NHIMG editorial — based on content published by Imprivata: The Impact of Inefficient Access for Critical Industries and Frontline Workers
By the numbers:
- 9% in 2024., attacks on U.S. critical infrastructure climbed 9% in 2024.
- Clinicians lose an average of 13 minutes per shift just logging in.
- 47% of organizations experienced a third-party breach last year.
Questions worth separating out
A: Security teams should replace repetitive password and MFA steps with phishing-resistant authentication that works in shift-based, shared-device environments.
Q: Why do shared workstations create more identity risk than personal devices?
A: Shared workstations increase identity risk because the session often outlives the person who authenticated into it.
Q: What do organisations get wrong about third-party access in hybrid environments?
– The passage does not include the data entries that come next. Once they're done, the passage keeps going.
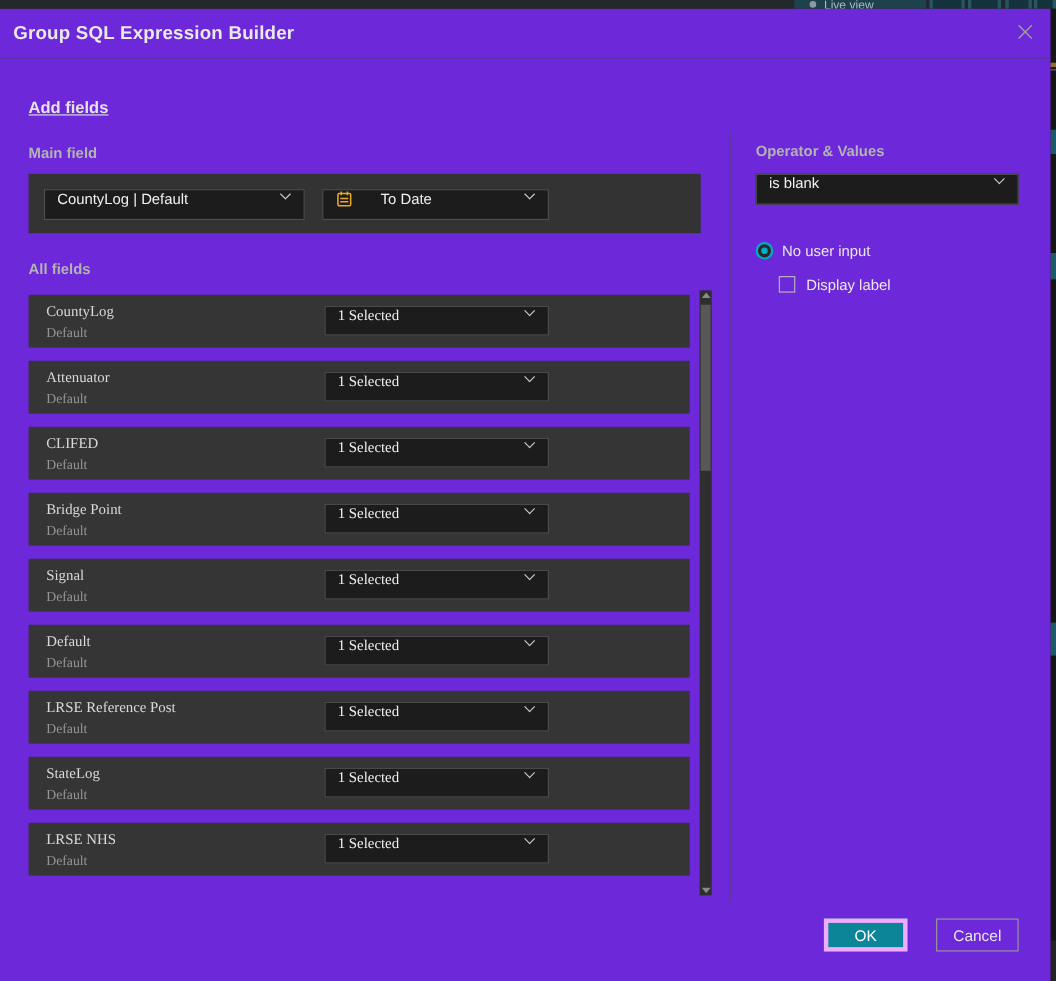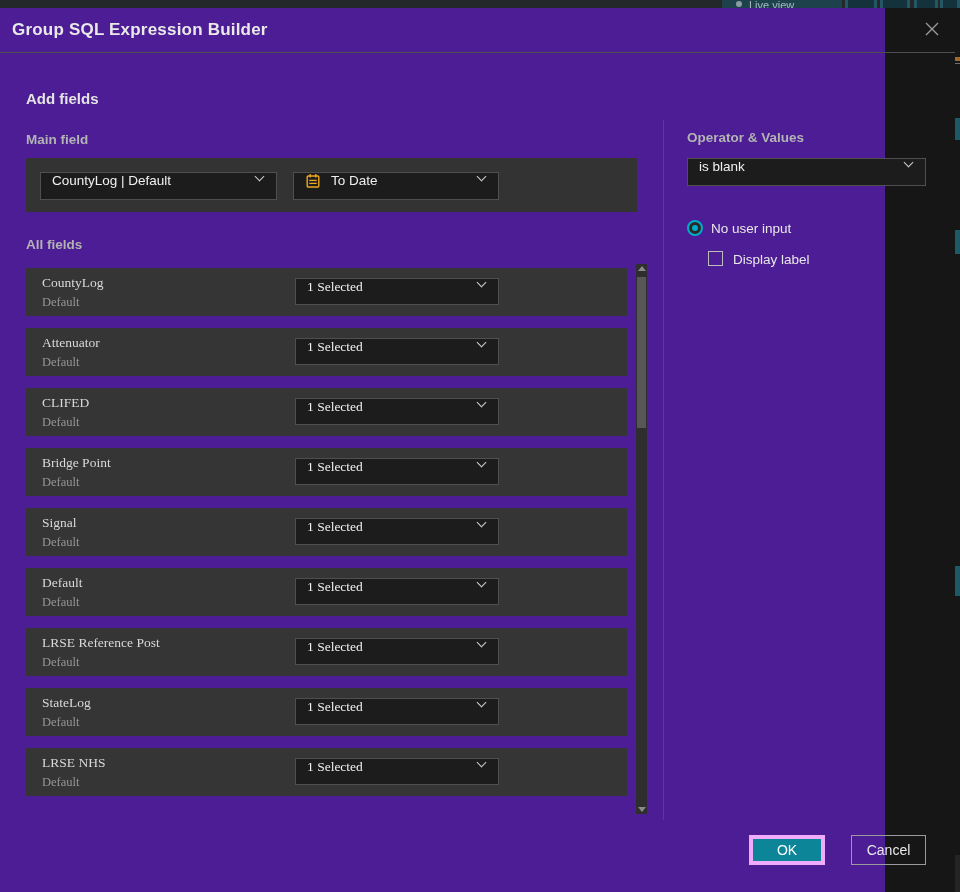"Group SQL Expression Builder" .dialog { background: #4c1d95 -> #6d28d9; width: 885px -> 955px }
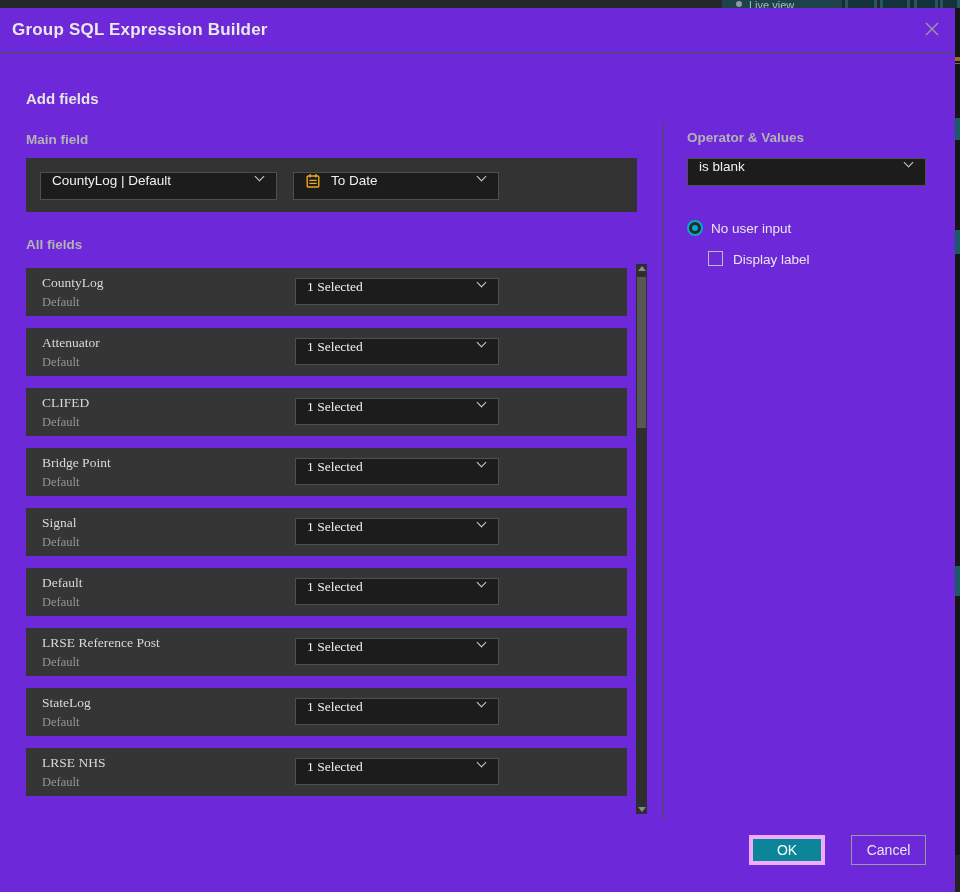"Add fields" .h-add { text-decoration: none -> underline }
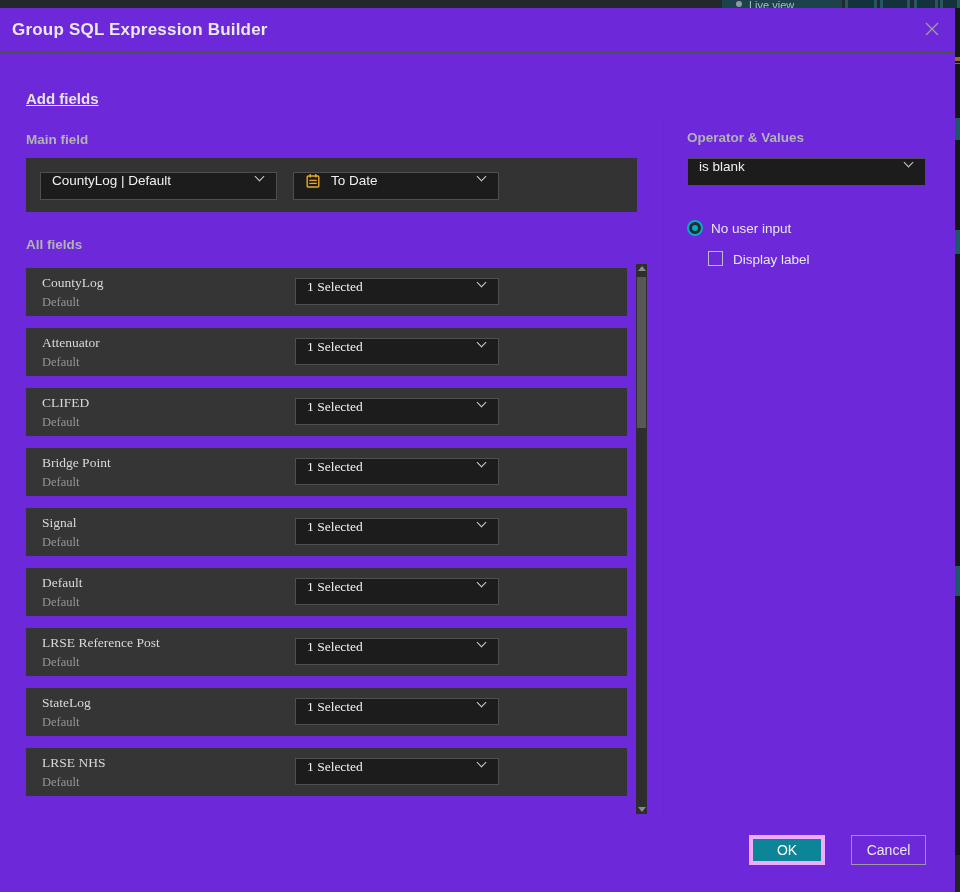"To Date" .sel-date { gap: none -> 15px }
A: They often treat vendor access as a provisioning task instead of a lifecycle control.
Practitioner guidance
- Replace repetitive login flows with phishing-resistant access methods Use tap-and-go badges, biometrics, or device-bound passkeys for shift workers where shared devices and rapid handoffs are normal.
- Apply session controls to every shared workstation Bind sessions to the individual user, force sign-out at handoff, and shorten inactivity windows on devices used across shifts.
- Re-scope third-party access to named owners and expiry dates Map every vendor account to a business owner, a specific purpose, and a removal checkpoint.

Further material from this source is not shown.